Writing isn’t brain surgery, but it’s rare when someone adept at the latter is also so accomplished at the former. Searching for meaning and purpose in his life, Kalanithi pursued a doctorate in literature and had felt certain that he wouldn’t enter the field of medicine, in which his father and other members of his family excelled. “But I couldn’t let go of the question,” he writes, after realizing that his goals “didn’t quite fit in an English department.” “Where did biology, morality, literature and philosophy intersect?” So he decided to set aside his doctoral dissertation and belatedly prepare for medical school, which “would allow me a chance to find answers that are not in books, to find a different sort of sublime, to forge relationships with the suffering, and to keep following the question of what makes human life meaningful, even in the face of death and decay.” The author’s empathy undoubtedly made him an exceptional doctor, and the precision of his prose—as well as the moral purpose underscoring it—suggests that he could have written a good book on any subject he chose.

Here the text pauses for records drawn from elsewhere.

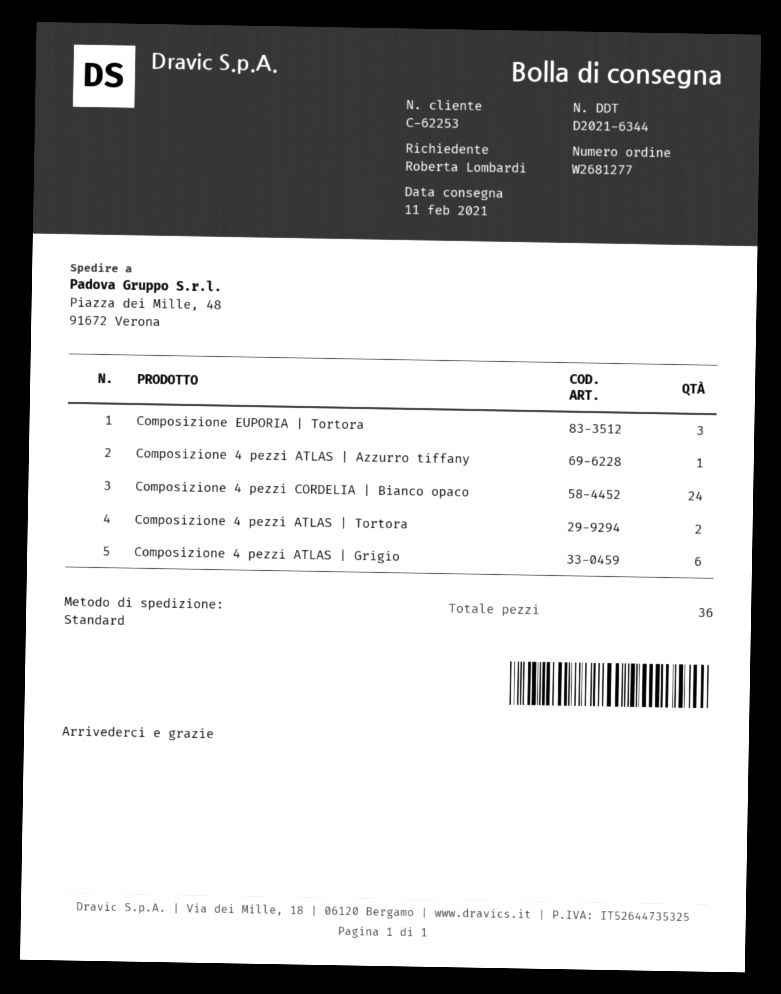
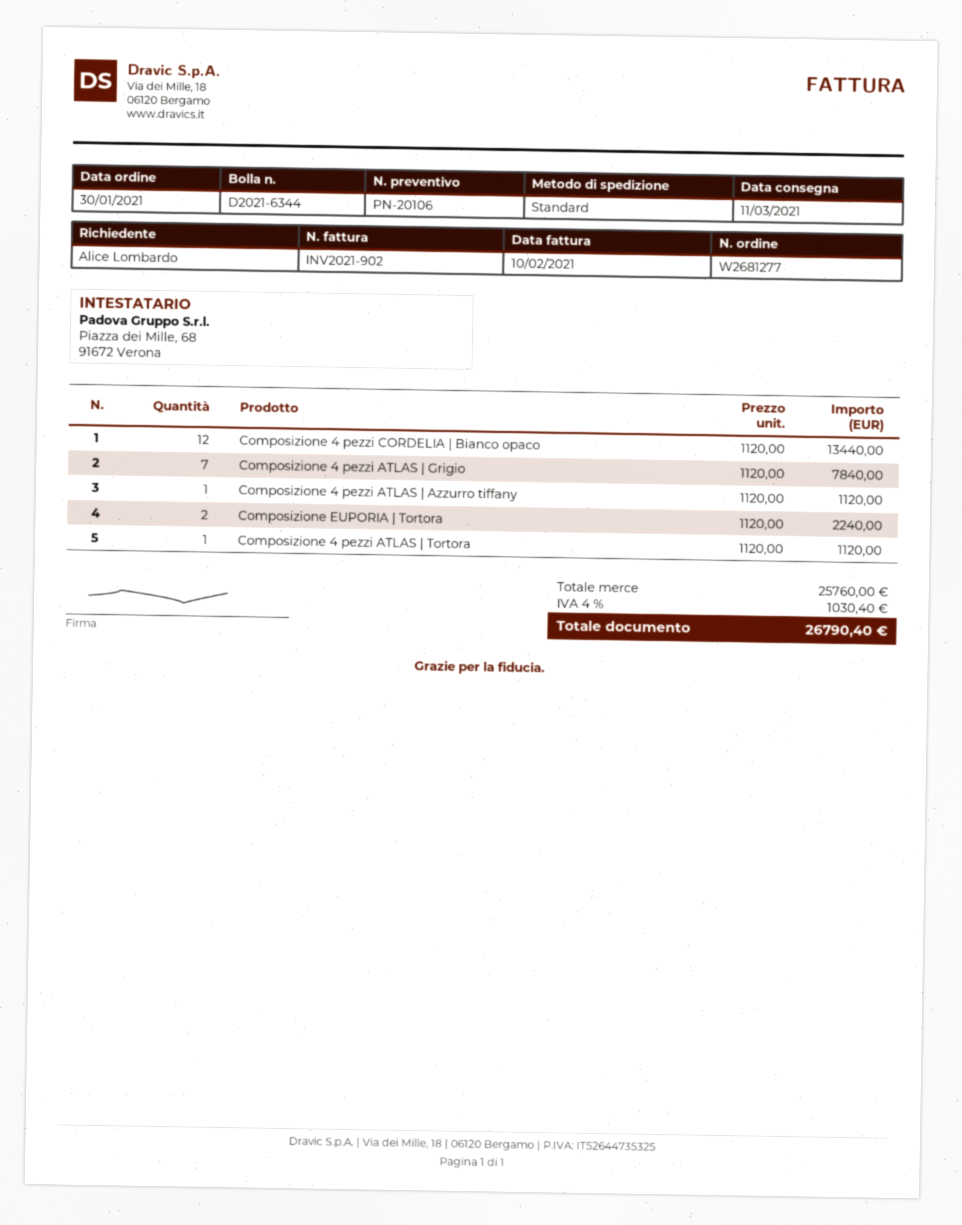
delivery date: 2021-02-11 -> 2021-03-11
ordered by: Roberta Lombardi -> Alice Lombardo
Composizione EUPORIA | Tortora: 3 -> 2
Composizione 4 pezzi CORDELIA | Bianco opaco: 24 -> 12
Composizione 4 pezzi ATLAS | Tortora: 2 -> 1
Composizione 4 pezzi ATLAS | Grigio: 6 -> 7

Part of what makes this book so essential is the fact that it was written under a death sentence following the diagnosis that upended his life, just as he was preparing to end his residency and attract offers at the top of his profession. Kalanithi learned he might have 10 years to live or perhaps five. Should he return to neurosurgery (he could and did), or should he write (he also did)? Should he and his wife have a baby? They did, eight months before he died, which was less than two years after the original diagnosis. “The fact of death is unsettling,” he understates. “Yet there is no other way to live.”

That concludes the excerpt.